Reginald in Russia and Other Stories HTML version

The Soul Of Laploshka
Laploshka was one of the meanest men I have ever met, and quite one of the most
entertaining. He said horrid things about other people in such a charming way that one
forgave him for the equally horrid things he said about oneself behind one's back. Hating
anything in the way of ill-natured gossip ourselves, we are always grateful to those who
do it for us and do it well. And Laploshka did it really well.
Naturally Laploshka had a large circle of acquaintances, and as he exercised some care in
their selection it followed that an appreciable proportion were men whose bank balances
enabled them to acquiesce indulgently in his rather one-sided views on hospitality. Thus,
although possessed of only moderate means, he was able to live comfortably within his
income, and still more comfortably within those of various tolerantly disposed associates.
But towards the poor or to those of the same limited resources as himself his attitude was
one of watchful anxiety; he seemed to be haunted by a besetting fear lest some fraction of
a shilling or franc, or whatever the prevailing coinage might be, should be diverted from
his pocket or service into that of a hard-up companion. A two-franc cigar would be
cheerfully offered to a wealthy patron, on the principle of doing evil that good may come,
but I have known him indulge in agonies of perjury rather than admit the incriminating
possession of a copper coin when change was needed to tip a waiter. The coin would
have been duly returned at the earliest opportunity--he would have taken means to insure
against forgetfulness on the part of the borrower--but accidents might happen, and even
the temporary estrangement from his penny or sou was a calamity to be avoided.

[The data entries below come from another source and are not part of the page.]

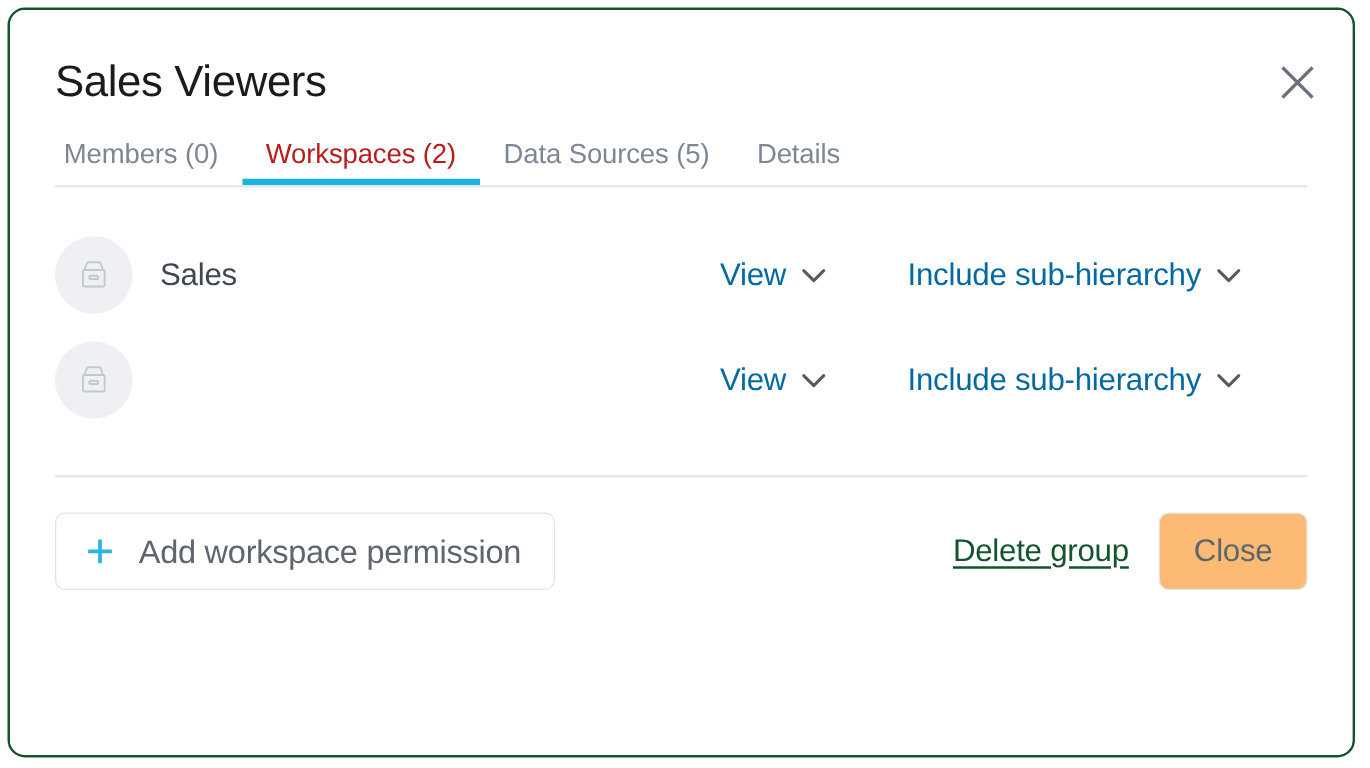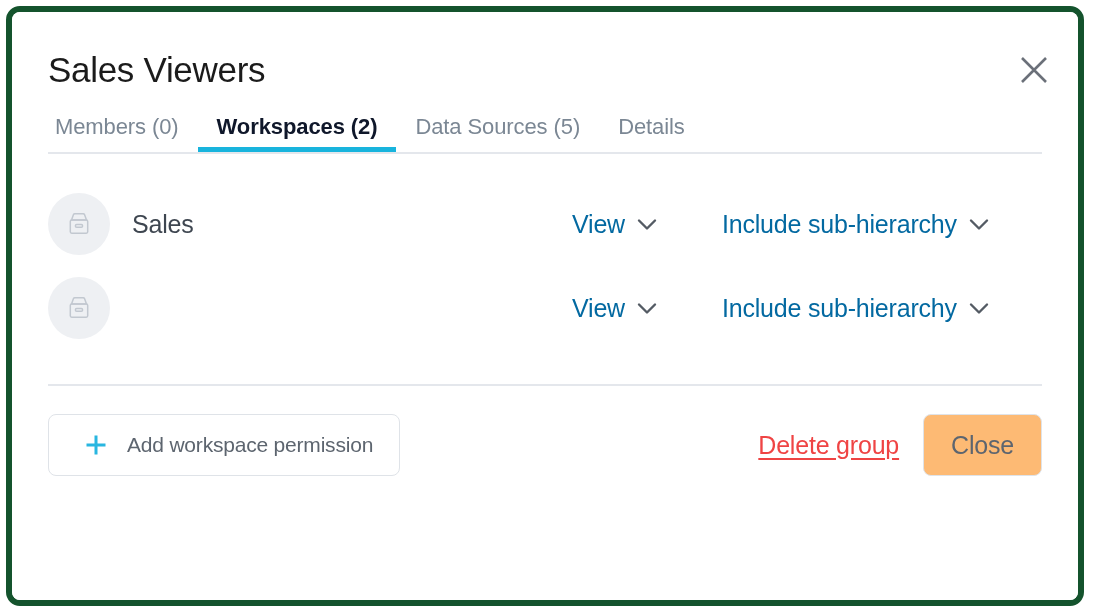"Sales Viewers" .screen-frame { border: 6px solid #14532d -> 2px solid #14532d }
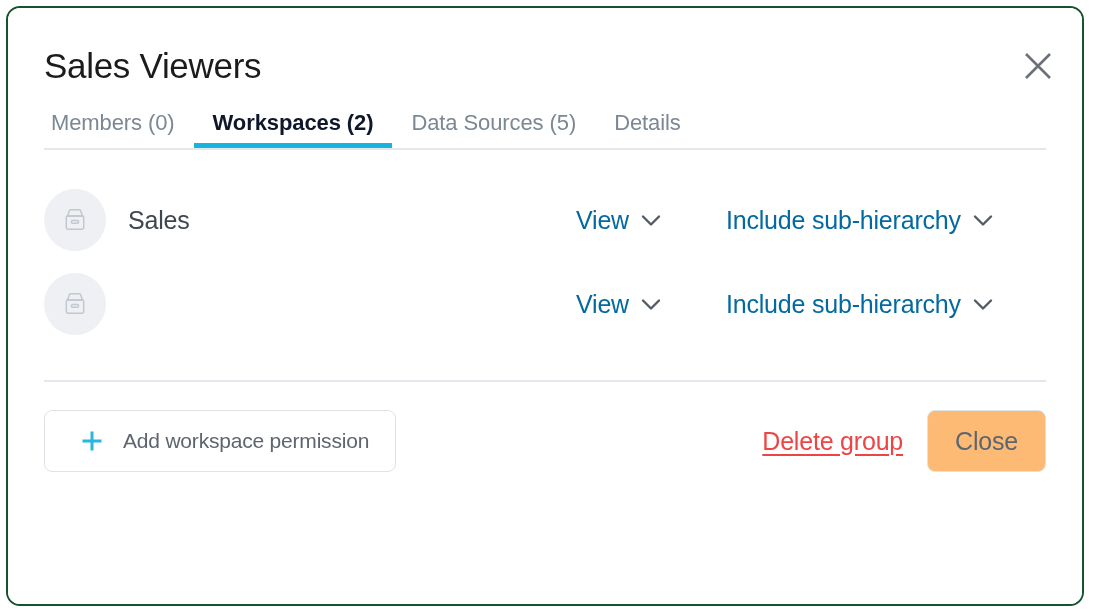"Workspaces (2)" .tab.active { color: #0f172a -> #b91c1c; font-weight: 700 -> 400 }
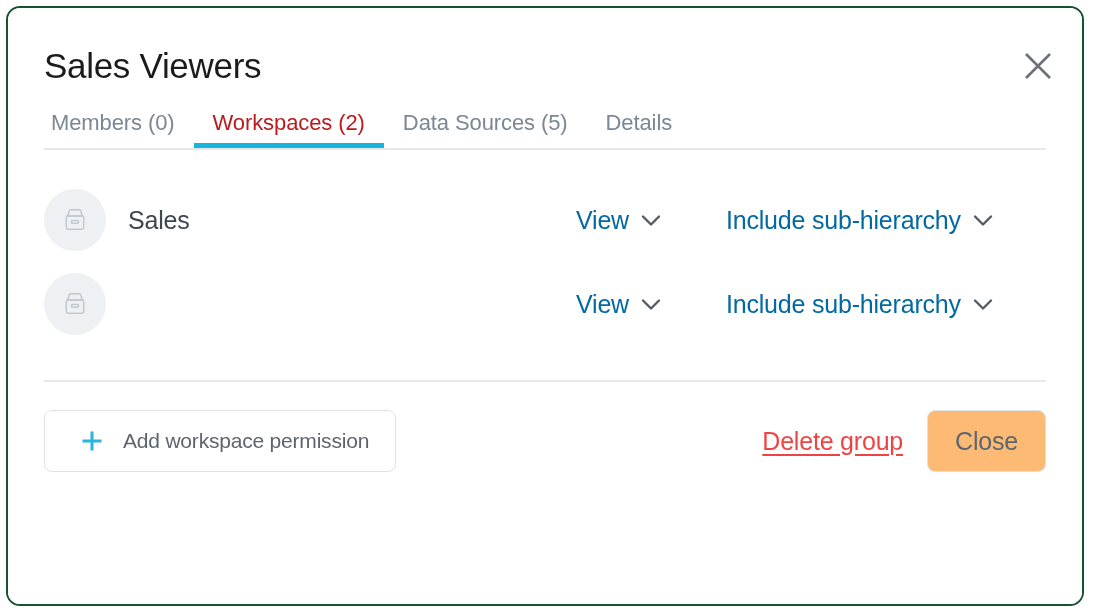"Add workspace permission" .btn-add { font-size: 21px -> 26px; padding: 0 26px 0 34px -> 0 26px 0 22px }
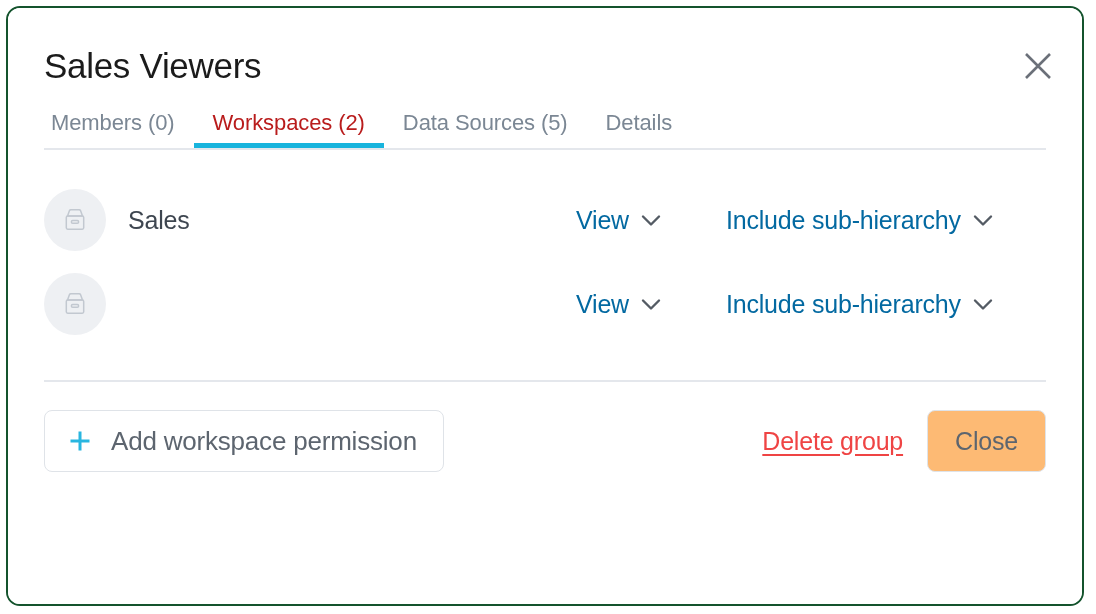"Delete group" .link-delete { color: #ef4444 -> #14532d }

The knowledge of this amiable weakness offered a perpetual temptation to play upon
Laploshka's fears of involuntary generosity. To offer him a lift in a cab and pretend not to
have enough money to pay the fair, to fluster him with a request for a sixpence when his
hand was full of silver just received in change, these were a few of the petty torments that
ingenuity prompted as occasion afforded. To do justice to Laploshka's resourcefulness it
must be admitted that he always emerged somehow or other from the most embarrassing
dilemma without in any way compromising his reputation for saying "No." But the gods
send opportunities at some time to most men, and mine came one evening when
Laploshka and I were supping together in a cheap boulevard restaurant. (Except when he
was the bidden guest of some one with an irreproachable income, Laploshka was wont to
curb his appetite for high living; on such fortunate occasions he let it go on an easy
snaffle.) At the conclusion of the meal a somewhat urgent message called me away, and
without heeding my companion's agitated protest, I called back cruelly, "Pay my share;
I'll settle with you to-morrow." Early on the morrow Laploshka hunted me down by
instinct as I walked along a side street that I hardly ever frequented. He had the air of a
man who had not slept.
"You owe me two francs from last night," was his breathless greeting.